+++ SUPPLIED DATA +++

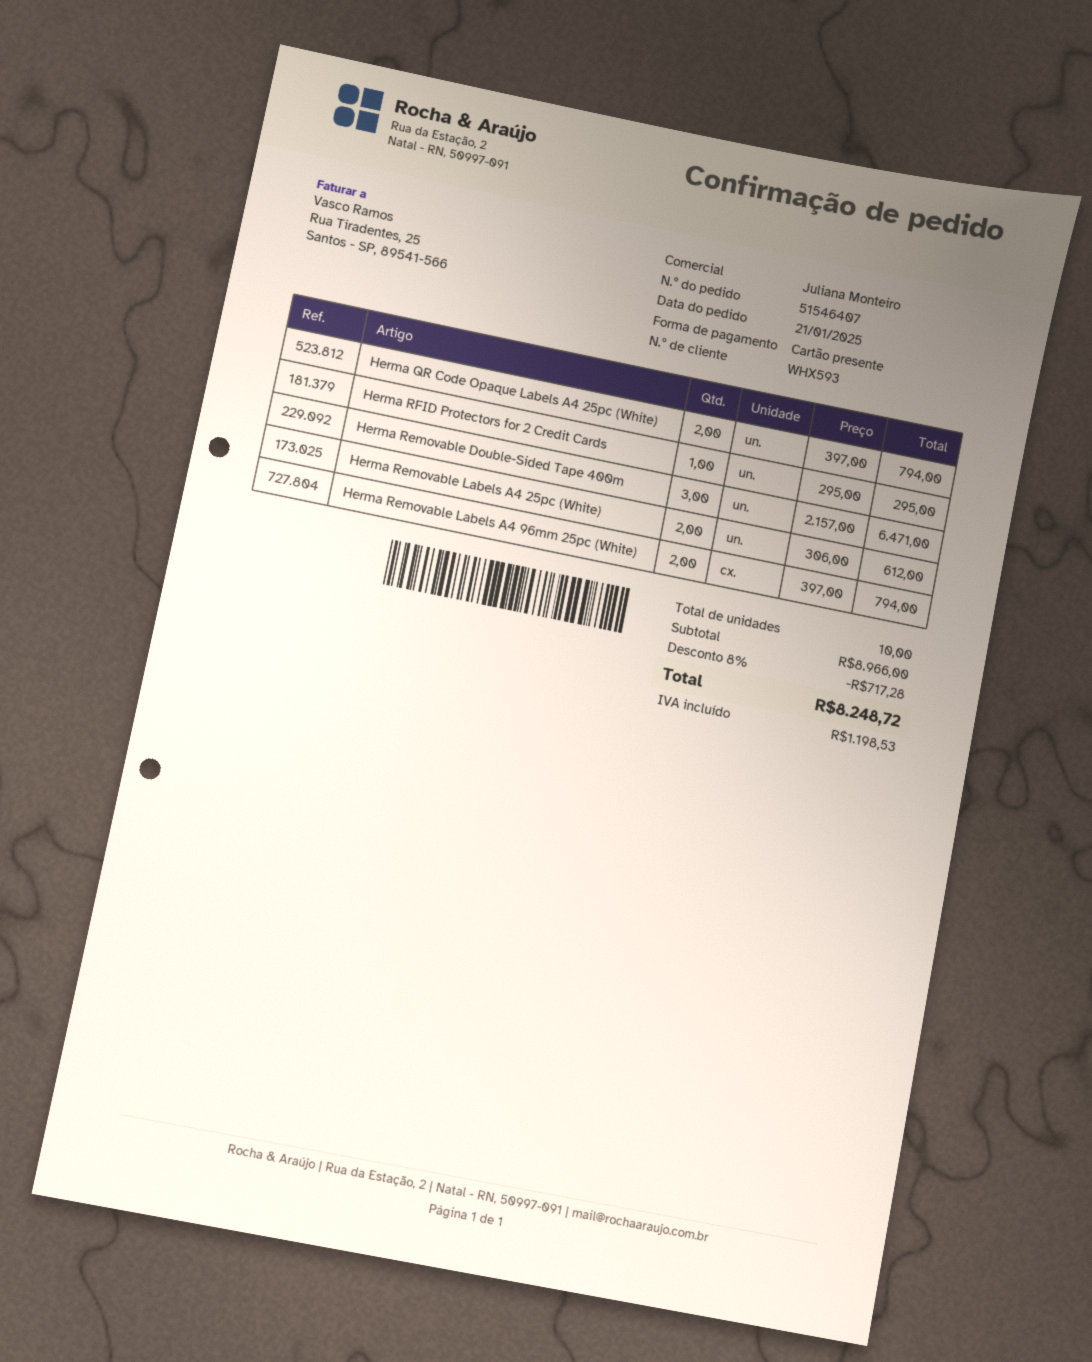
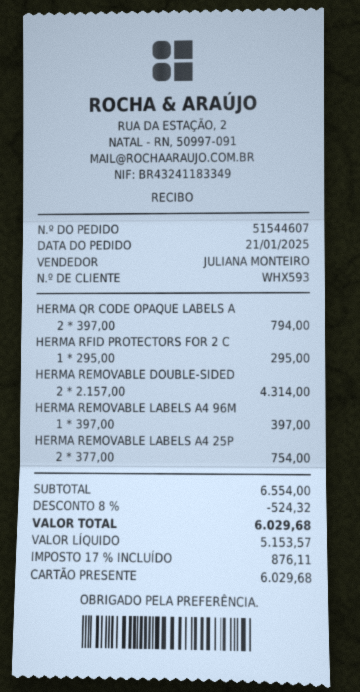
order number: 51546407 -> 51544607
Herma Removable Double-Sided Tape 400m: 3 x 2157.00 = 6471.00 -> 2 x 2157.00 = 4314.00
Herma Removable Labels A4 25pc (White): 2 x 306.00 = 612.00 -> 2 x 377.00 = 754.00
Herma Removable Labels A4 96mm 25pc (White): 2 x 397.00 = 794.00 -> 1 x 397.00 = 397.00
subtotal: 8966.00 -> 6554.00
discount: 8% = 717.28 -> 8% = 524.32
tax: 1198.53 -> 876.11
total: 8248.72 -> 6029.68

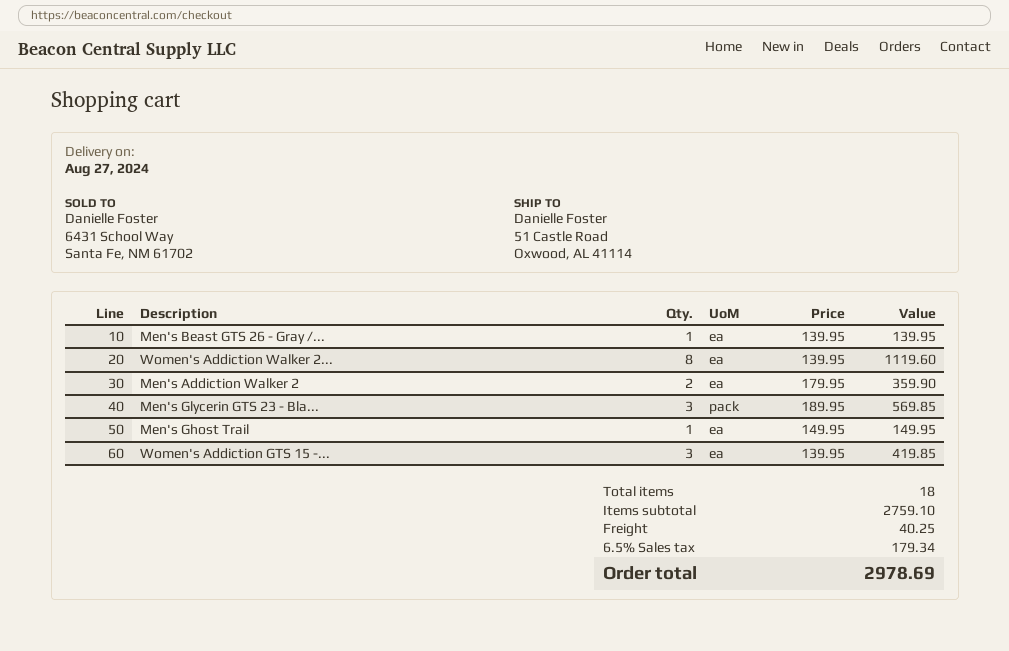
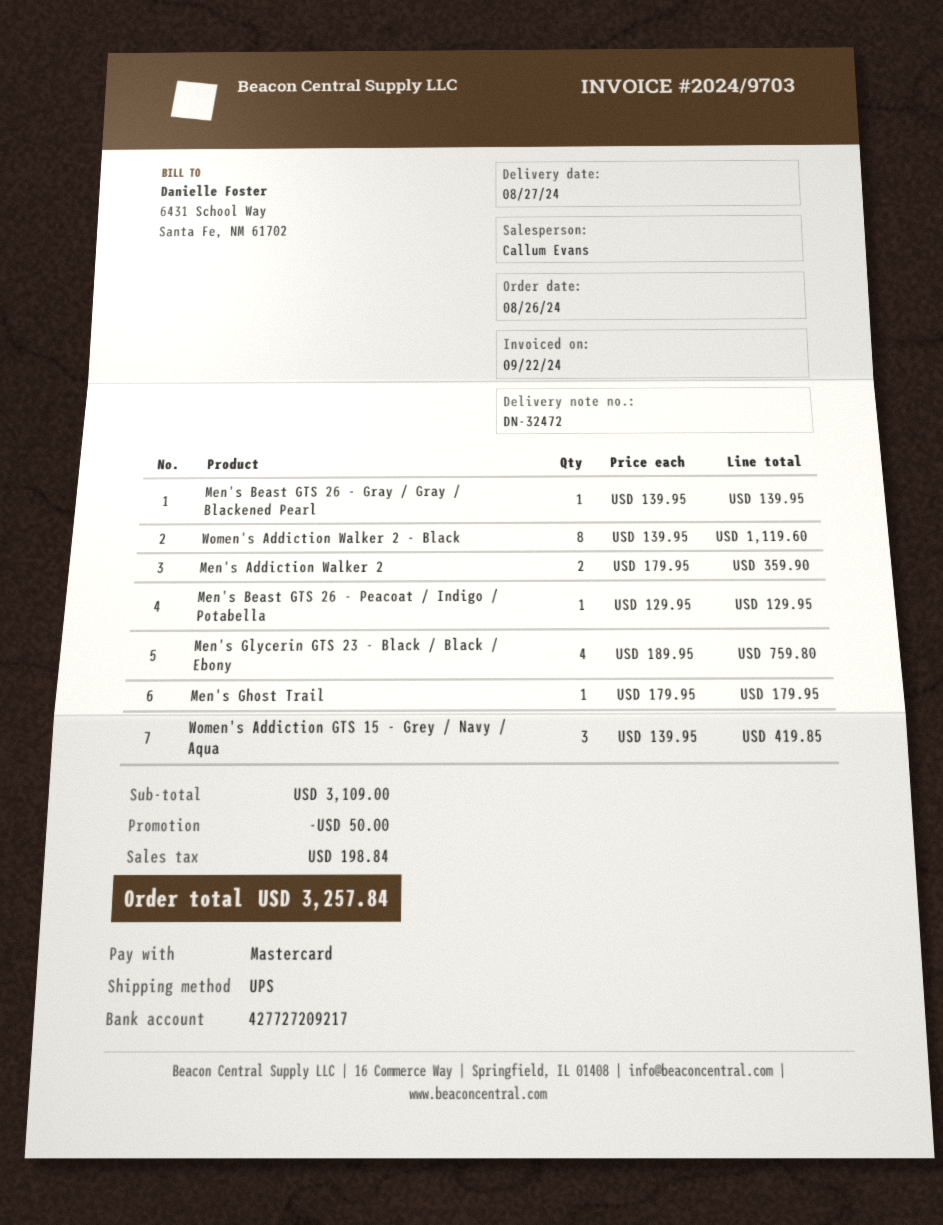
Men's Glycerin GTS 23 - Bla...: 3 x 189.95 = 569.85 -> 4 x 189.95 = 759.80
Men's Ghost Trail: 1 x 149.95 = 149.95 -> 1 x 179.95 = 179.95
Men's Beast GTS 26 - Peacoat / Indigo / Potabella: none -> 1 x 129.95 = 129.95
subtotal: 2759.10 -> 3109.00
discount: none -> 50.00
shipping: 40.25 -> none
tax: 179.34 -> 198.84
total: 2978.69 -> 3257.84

+++

- _WORK INSTRUCTION_
Pictures are to be omitted; set down the rest of the entries exactly as given.

- _TASK SOLUTION_
order number: 51546407 -> 51544607
Herma Removable Double-Sided Tape 400m: 3 x 2157.00 = 6471.00 -> 2 x 2157.00 = 4314.00
Herma Removable Labels A4 25pc (White): 2 x 306.00 = 612.00 -> 2 x 377.00 = 754.00
Herma Removable Labels A4 96mm 25pc (White): 2 x 397.00 = 794.00 -> 1 x 397.00 = 397.00
subtotal: 8966.00 -> 6554.00
discount: 8% = 717.28 -> 8% = 524.32
tax: 1198.53 -> 876.11
total: 8248.72 -> 6029.68

Men's Glycerin GTS 23 - Bla...: 3 x 189.95 = 569.85 -> 4 x 189.95 = 759.80
Men's Ghost Trail: 1 x 149.95 = 149.95 -> 1 x 179.95 = 179.95
Men's Beast GTS 26 - Peacoat / Indigo / Potabella: none -> 1 x 129.95 = 129.95
subtotal: 2759.10 -> 3109.00
discount: none -> 50.00
shipping: 40.25 -> none
tax: 179.34 -> 198.84
total: 2978.69 -> 3257.84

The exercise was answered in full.